On the other hand, the book is agonizing in its redundancy, often repeating the same examples many times over to make precisely the same point as the first time the example was used. I'm inclined to think that virtually everything Sinek wrote could have been stated in a 20-page article without leaving out anything important. I daresay it might be possible to do it in five pages. That's part of the beauty of the idea: it's incredibly simple while still being astoundingly powerful. But Sinek doesn't seem to have bothered taking the time to distill the idea down into its essence for straightforward presentation in this book.
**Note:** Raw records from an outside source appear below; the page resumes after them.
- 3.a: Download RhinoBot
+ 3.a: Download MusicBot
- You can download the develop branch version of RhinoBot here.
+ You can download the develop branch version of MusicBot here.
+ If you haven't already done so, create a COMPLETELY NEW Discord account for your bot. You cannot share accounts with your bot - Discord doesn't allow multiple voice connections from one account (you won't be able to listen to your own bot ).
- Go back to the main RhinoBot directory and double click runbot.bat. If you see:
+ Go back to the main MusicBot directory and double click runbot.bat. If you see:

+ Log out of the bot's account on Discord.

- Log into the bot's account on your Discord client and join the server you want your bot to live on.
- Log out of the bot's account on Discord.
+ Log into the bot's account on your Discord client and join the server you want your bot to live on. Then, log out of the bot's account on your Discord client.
It reads a little bit like he took articles from his blog, stuck them in a large word-processing document, did some minor editing, and submitted the thing as-is for publication in order to create this book.

So, the idea is worth the cost of the book and the time to read it, but the book itself is, in my humble opinion, very poorly organized and needlessly long.
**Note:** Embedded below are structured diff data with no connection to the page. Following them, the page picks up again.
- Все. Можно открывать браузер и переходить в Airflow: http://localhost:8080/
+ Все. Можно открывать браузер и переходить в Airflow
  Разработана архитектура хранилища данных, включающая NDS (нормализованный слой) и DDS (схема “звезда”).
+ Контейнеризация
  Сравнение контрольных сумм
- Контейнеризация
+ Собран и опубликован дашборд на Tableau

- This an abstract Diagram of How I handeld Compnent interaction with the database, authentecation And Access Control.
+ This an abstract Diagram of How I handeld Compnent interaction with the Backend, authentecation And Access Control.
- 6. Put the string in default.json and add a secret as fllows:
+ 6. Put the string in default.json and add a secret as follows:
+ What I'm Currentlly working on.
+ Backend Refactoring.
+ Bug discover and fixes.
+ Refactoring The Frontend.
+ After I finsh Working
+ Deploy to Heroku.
I would advise those who are interested in Sinek's ideas save themselves a great deal of time and a little expense by first watching his TED Talk:


This covers virtually all the core ideas involved. The one thing Sinek never does either in this presentation or in his book is spell out what "HOW" is. It's a bit confusing in large part because it's different for each of the two communication structures. In the "WHAT --> HOW" structure, "HOW" is "how we're different"; for instance, Dell has to argue that its computers are somehow better than (say) HP's and therefore specifies HOW they're better in order to compete against HP. On the other hand, in the "WHY --> HOW --> WHAT" structure, "HOW" is "how we enact our purpose (i.e. our 'WHY')".

As far as I can tell, if you're reasonably intelligent you can glean pretty much everything essential to Sinek's idea based on his TED Talk together with this understanding that "HOW" means something different in each of the two contexts he contrasts.
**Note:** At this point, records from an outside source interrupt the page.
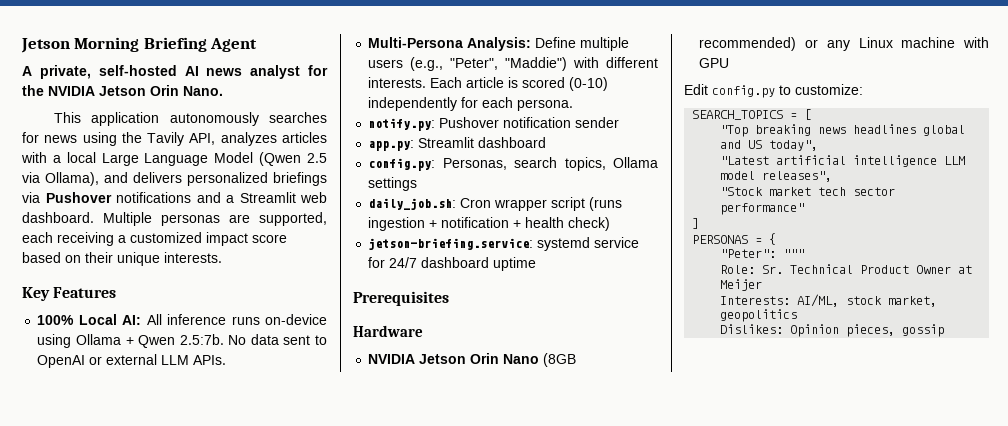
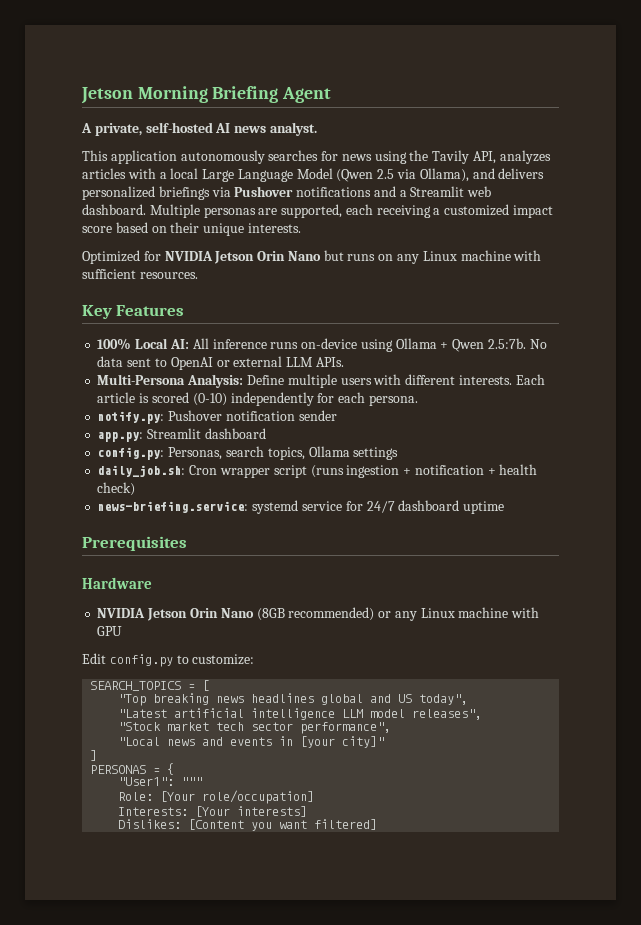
- A private, self-hosted AI news analyst for the NVIDIA Jetson Orin Nano.
+ A private, self-hosted AI news analyst.
+ Optimized for NVIDIA Jetson Orin Nano but runs on any Linux machine with sufficient resources.
- Multi-Persona Analysis: Define multiple users (e.g., "Peter", "Maddie") with different interests.
+ Multi-Persona Analysis: Define multiple users with different interests.
- jetson-briefing.service: systemd service for 24/7 dashboard uptime
+ news-briefing.service: systemd service for 24/7 dashboard uptime
- "Stock market tech sector performance"
+ "Stock market tech sector performance",
+ "Local news and events in [your city]"
- "Peter": """
+ "User1": """
- Role: Sr. Technical Product Owner at Meijer
- Interests: AI/ML, stock market, geopolitics
- Dislikes: Opinion pieces, gossip
+ Role: [Your role/occupation]
+ Interests: [Your interests]
+ Dislikes: [Content you want filtered]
What you WON'T get from that is his rather in-depth, incredibly clear exposé of why the "WHAT --> HOW" communication pattern requires manipulating people to some degree or another and why that is by necessity unsustainable in the long run. That's not core to his point but it's certainly a nice supplement.

So in short, the book is a reasonable buy, certainly at the Kindle price, but do consider benefitting from Sinek's wisdom for free in 20 minutes first by watching his TED Talk. If you want more details, you can get the book, but understand that you're not likely to learn much more than what you could have figured out on your own between the talk and what I mention above.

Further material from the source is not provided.